Trump neither recants nor follows up on his anti-vaccine tweets 

Measles outbreaks in New York and Washington State are gaining attention. This disease, all but wiped out 20 years ago, now spreads among clusters of children who were not inoculated.

Scientists deem the vaccine safe. Sensibly, most people get them. But some parents indulge skepticism, paranoia and groupthink and believe canards about a link to autism. 

Before his election President Donald Trump helped spread these vaccine fears — for reasons he has yet to truly defend or even explain.

One of his many tweets on the subject, from March 2014, said: "Healthy young child goes to doctor, gets pumped with massive shot of many vaccines, doesn't feel good and changes — AUTISM. Many such cases!"

When Trump took office, word got around that he would put Robert Kennedy Jr., a vaccination resister, on an advisory panel on the topic. Since then Kennedy was reported to have had a few conversations with higher-ups in the Trump administration, but otherwise, no official followup.

Last week Kennedy showed up at the state Capitol in Olympia, Washington, to testify against a bill that would end personal or philosophical exemptions for measles, mumps, and rubella shots.

While we have heard the voluble president mock Amazon CEO Jeff Bezos' divorce, make fun of global warming, sneer at Democratic candidates and call his wall plan urgent, he maintains Twitter silence on this public health crisis.

Judging by the public positions at the Centers for Disease Control, nothing at all has changed in federal policy or thinking about the vaccines.

"On-time vaccination throughout childhood is essential because it helps provide immunity before children are exposed to potentially life-threatening diseases," says the CDC website.

"Vaccines are tested to ensure that they are safe and effective for children to receive at the recommended ages."

Click further on the details, and there are many, and you'll read: 

"Serious side effects after vaccination, such as severe allergic reaction, are very rare and doctors and clinic staff are trained to deal with them.

"Pay extra attention to your child for a few days after vaccination.
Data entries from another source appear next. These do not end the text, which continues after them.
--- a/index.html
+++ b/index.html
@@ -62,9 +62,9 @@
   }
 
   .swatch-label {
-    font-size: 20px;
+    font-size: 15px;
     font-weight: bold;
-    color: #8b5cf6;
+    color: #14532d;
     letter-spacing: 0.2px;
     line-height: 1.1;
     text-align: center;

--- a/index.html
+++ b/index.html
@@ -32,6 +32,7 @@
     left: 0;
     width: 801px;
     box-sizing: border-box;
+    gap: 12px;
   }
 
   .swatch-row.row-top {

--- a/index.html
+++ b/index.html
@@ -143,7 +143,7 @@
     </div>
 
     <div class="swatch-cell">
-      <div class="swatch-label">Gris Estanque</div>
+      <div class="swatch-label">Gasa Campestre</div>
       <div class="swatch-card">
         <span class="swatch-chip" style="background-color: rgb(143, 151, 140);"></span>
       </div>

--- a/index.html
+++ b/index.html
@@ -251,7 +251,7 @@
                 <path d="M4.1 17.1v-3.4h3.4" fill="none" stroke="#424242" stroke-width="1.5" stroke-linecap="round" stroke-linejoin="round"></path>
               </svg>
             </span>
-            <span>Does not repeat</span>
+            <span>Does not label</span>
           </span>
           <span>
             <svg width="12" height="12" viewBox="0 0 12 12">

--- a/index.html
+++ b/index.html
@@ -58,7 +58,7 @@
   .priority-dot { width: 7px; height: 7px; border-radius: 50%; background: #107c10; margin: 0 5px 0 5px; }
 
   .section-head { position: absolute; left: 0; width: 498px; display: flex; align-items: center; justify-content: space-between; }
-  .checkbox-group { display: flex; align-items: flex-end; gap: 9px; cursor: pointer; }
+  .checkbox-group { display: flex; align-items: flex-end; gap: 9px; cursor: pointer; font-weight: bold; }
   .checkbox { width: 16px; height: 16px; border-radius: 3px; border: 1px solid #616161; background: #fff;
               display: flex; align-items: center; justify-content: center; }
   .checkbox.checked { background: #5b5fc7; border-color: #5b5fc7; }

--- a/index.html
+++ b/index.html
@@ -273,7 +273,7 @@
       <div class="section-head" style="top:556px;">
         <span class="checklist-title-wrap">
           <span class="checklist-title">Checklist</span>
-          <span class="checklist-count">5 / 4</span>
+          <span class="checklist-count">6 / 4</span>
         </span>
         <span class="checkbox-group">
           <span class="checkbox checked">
If you see something that concerns you, call your child’s doctor."

As recently as Monday Robert Redfield, whom Trump picked last year as CDC director, himself tweeted: 

"Measles can be prevented with MMR #vaccine. The MMR vaccine is very safe and effective. Two doses of MMR vaccine are about 97% effective at preventing #measles; one dose is about 93% effective."

Has Trump changed his mind? Was his mind ever made up, and if so how? Does Dr. Sean Conley, who oddly predicted Trump's good health "for the duration of his presidency, and beyond," insist on vaccinations for patients?

Maybe, at some point, someone who spoke with the president during all that unscheduled "executive" time will explain where he stands on this measles emergency. Or he can just ignore it.